● **Task instructions**:
Keep every word of the listing and reproduce it exactly, but set aside any image found there.

● **Entries shown**:
⟨
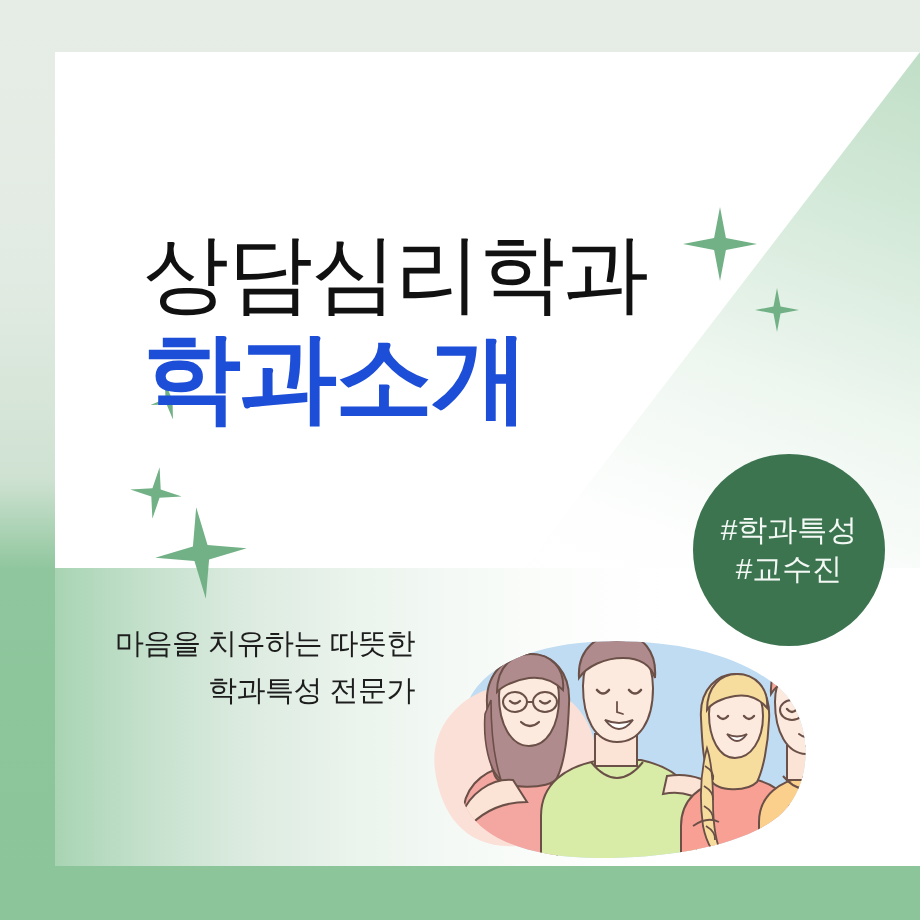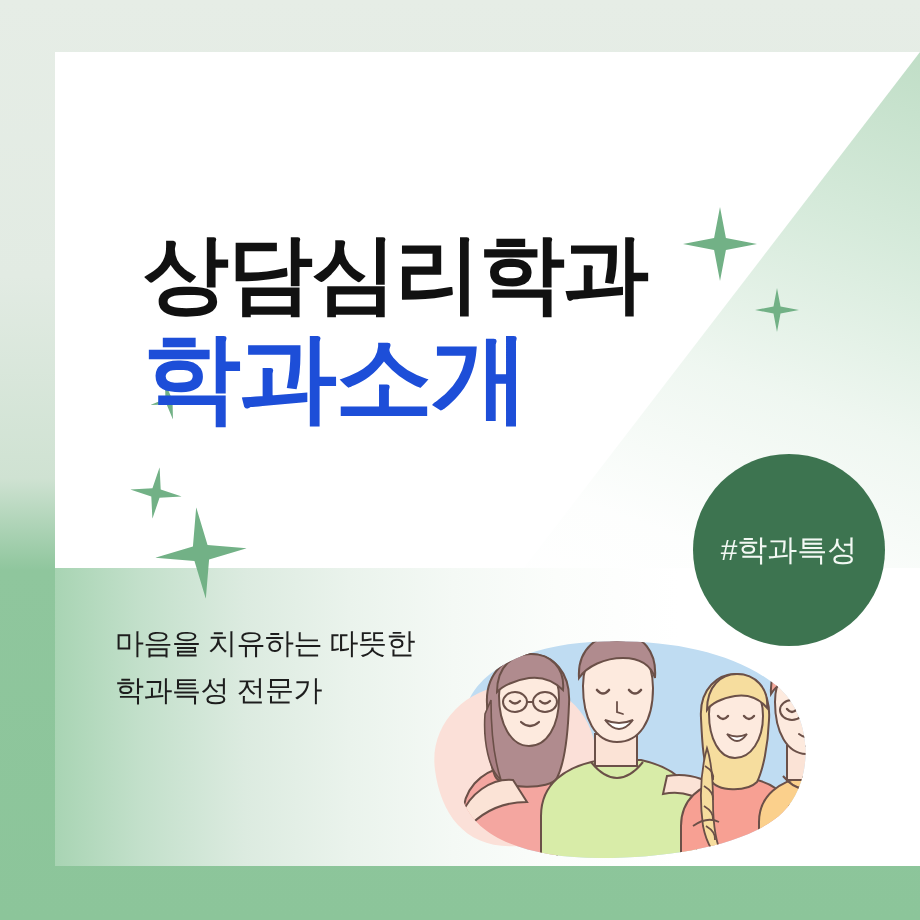--- a/index.html
+++ b/index.html
@@ -77,7 +77,7 @@
   }
   .line1{
     font-size:86px;
-    font-weight:700;
+    font-weight:400;
     color:#111111;
     letter-spacing:-2px;
     white-space:nowrap;

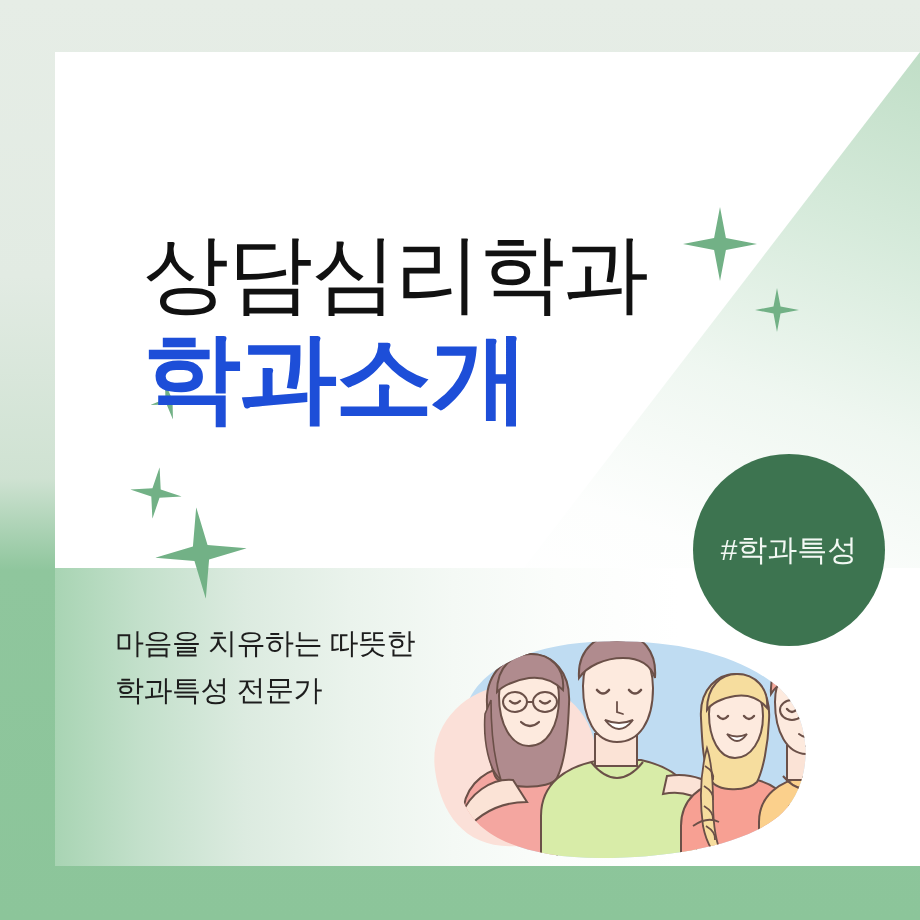--- a/index.html
+++ b/index.html
@@ -160,6 +160,7 @@
 
     <div class="badge">
       <span>#학과특성</span>
+      <span>#교수진</span>
     </div>
 
     <div class="tagline">

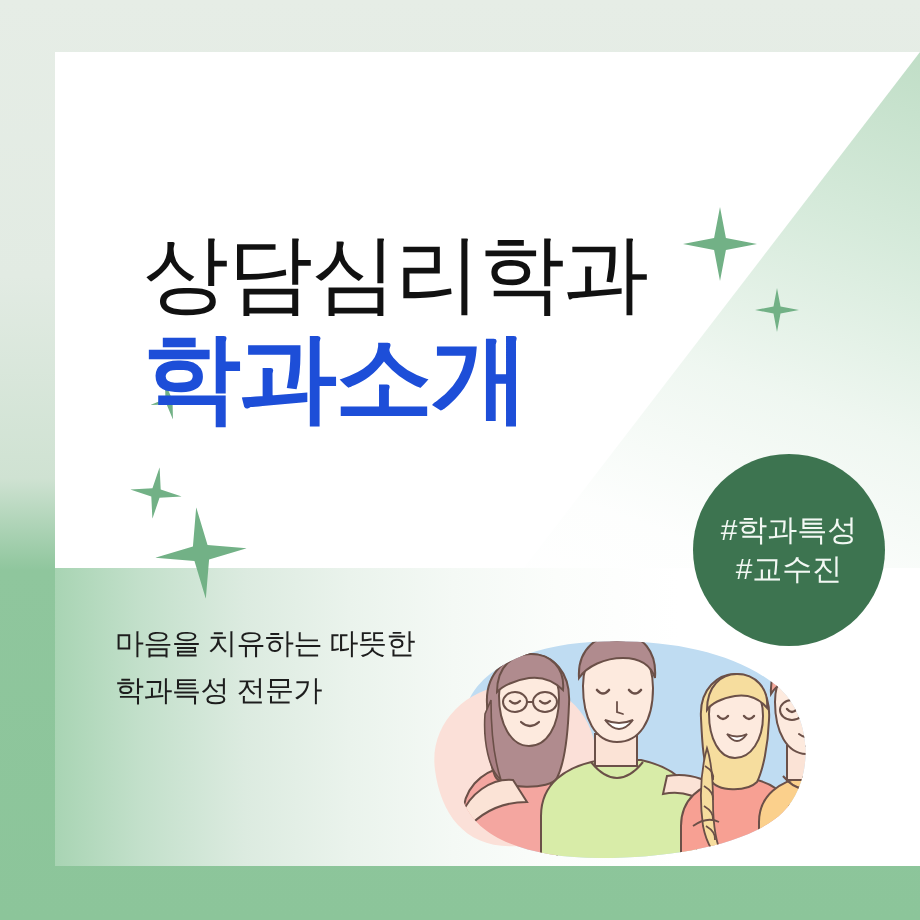--- a/index.html
+++ b/index.html
@@ -118,6 +118,7 @@
     position:absolute;
     left:60px; top:568px;
     line-height:1.62;
+    text-align:right;
   }
   .tagline div{
     font-size:29px;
⟩
● **Reply**:
--- a/index.html
+++ b/index.html
@@ -77,7 +77,7 @@
   }
   .line1{
     font-size:86px;
-    font-weight:700;
+    font-weight:400;
     color:#111111;
     letter-spacing:-2px;
     white-space:nowrap;

--- a/index.html
+++ b/index.html
@@ -160,6 +160,7 @@
 
     <div class="badge">
       <span>#학과특성</span>
+      <span>#교수진</span>
     </div>
 
     <div class="tagline">

--- a/index.html
+++ b/index.html
@@ -118,6 +118,7 @@
     position:absolute;
     left:60px; top:568px;
     line-height:1.62;
+    text-align:right;
   }
   .tagline div{
     font-size:29px;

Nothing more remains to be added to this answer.